Output the line that contains "order number: W0470690 -> W0479693", then every line beneath it through the end of the records, exactly as given and with no other lines.
---------- Task material
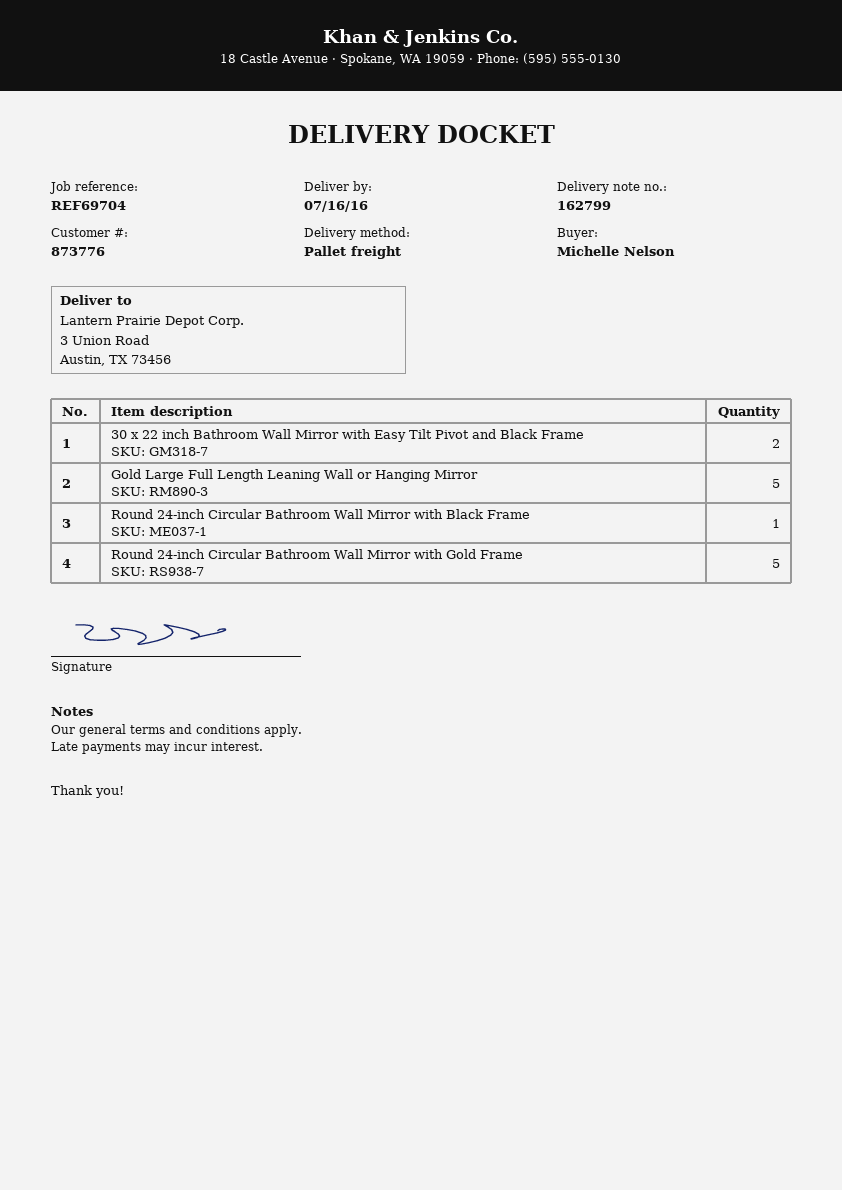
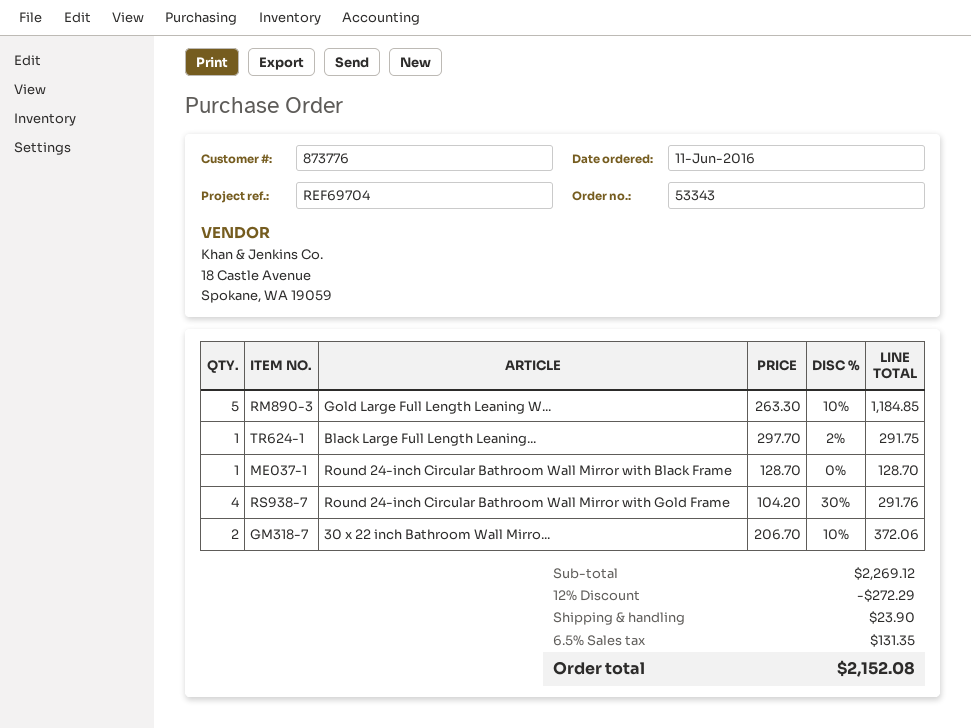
Round 24-inch Circular Bathroom Wall Mirror with Gold Frame: 5 -> 4
Black Large Full Length Leaning...: none -> 1

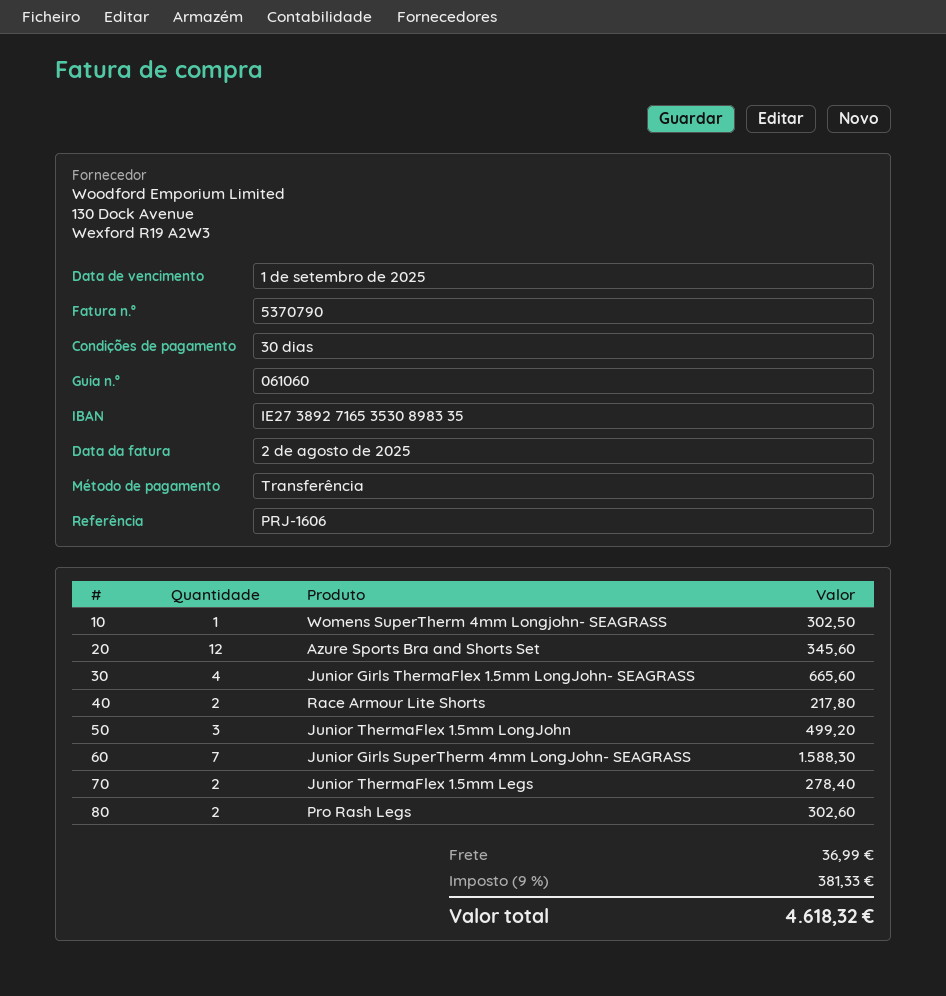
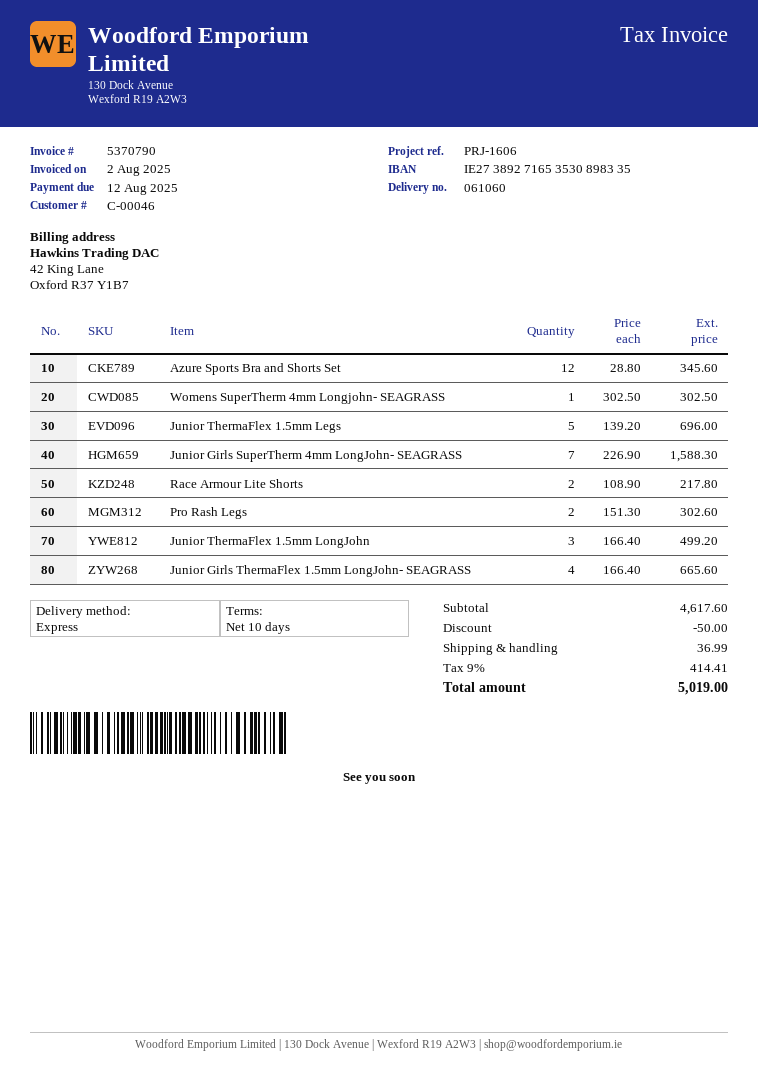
payment terms: 30 days -> 10 days
due date: 2025-09-01 -> 2025-08-12
Junior ThermaFlex 1.5mm Legs: 2 for 278.40 -> 5 for 696.00
discount: none -> 50.00
tax: 9% = 381.33 -> 9% = 414.41
total: 4618.32 -> 5019.00

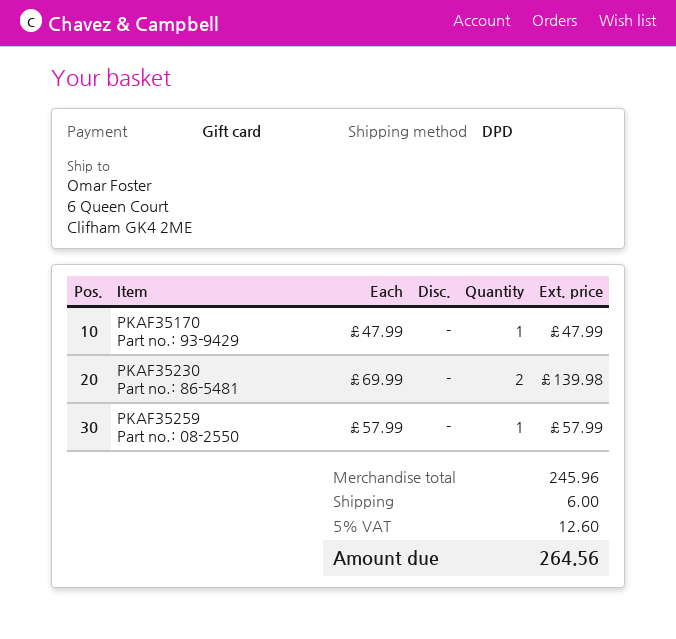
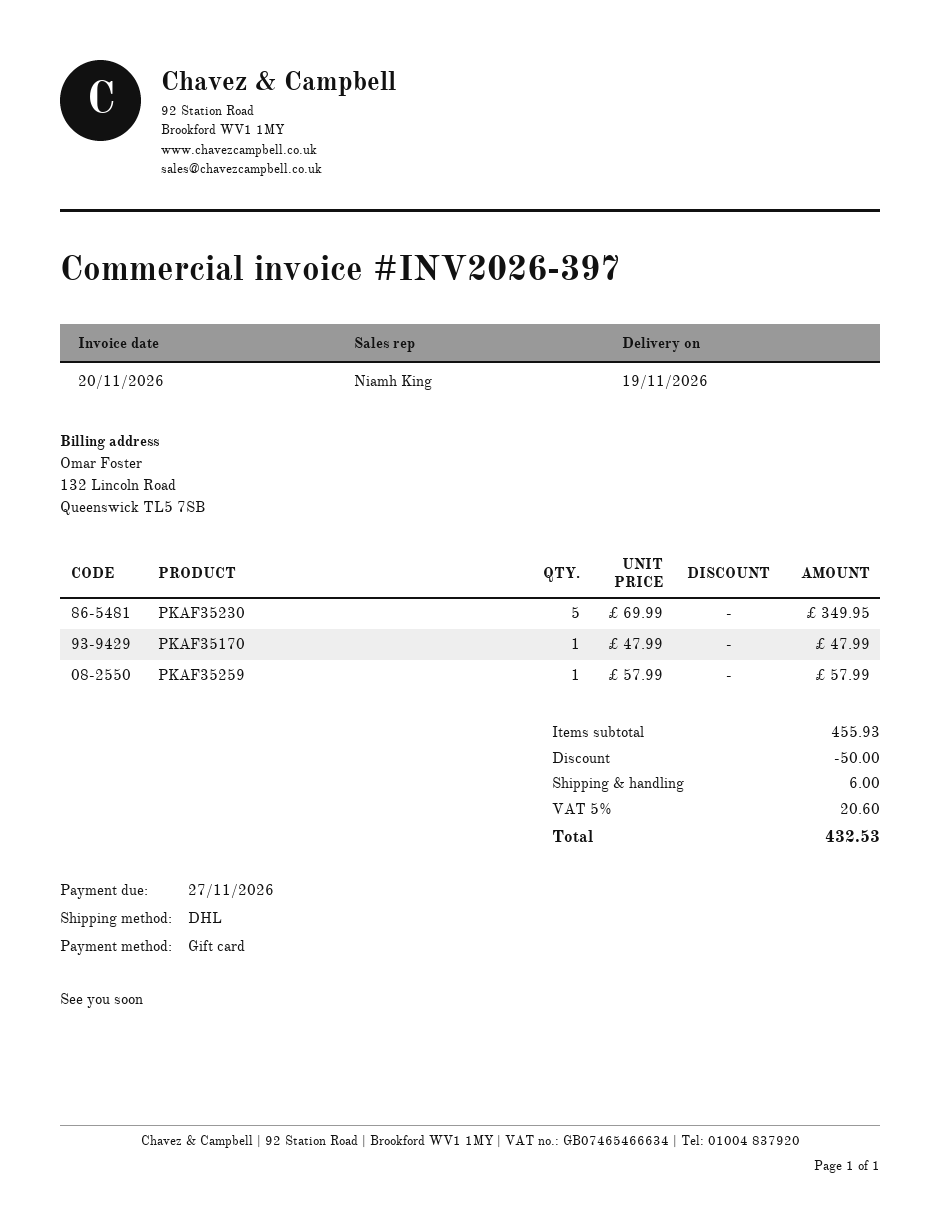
shipping method: DPD -> DHL
PKAF35230: 2 x 69.99 = 139.98 -> 5 x 69.99 = 349.95
subtotal: 245.96 -> 455.93
discount: none -> 50.00
tax: 5% = 12.60 -> 5% = 20.60
total: 264.56 -> 432.53

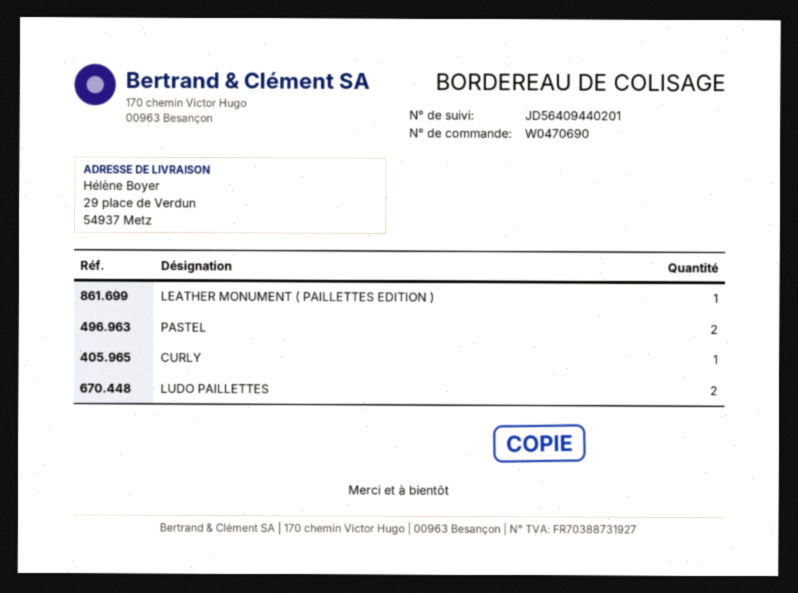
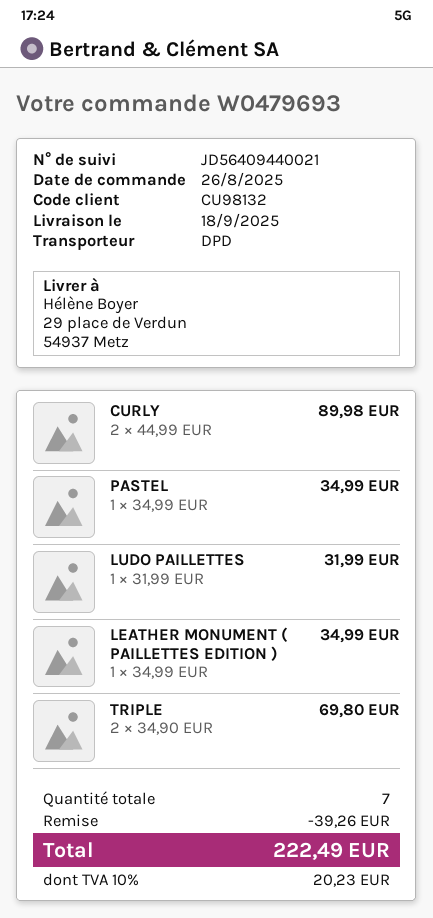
order number: W0470690 -> W0479693
tracking number: JD56409440201 -> JD56409440021
PASTEL: 2 -> 1
CURLY: 1 -> 2
LUDO PAILLETTES: 2 -> 1
TRIPLE: none -> 2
--------------------
**Task answer**
order number: W0470690 -> W0479693
tracking number: JD56409440201 -> JD56409440021
PASTEL: 2 -> 1
CURLY: 1 -> 2
LUDO PAILLETTES: 2 -> 1
TRIPLE: none -> 2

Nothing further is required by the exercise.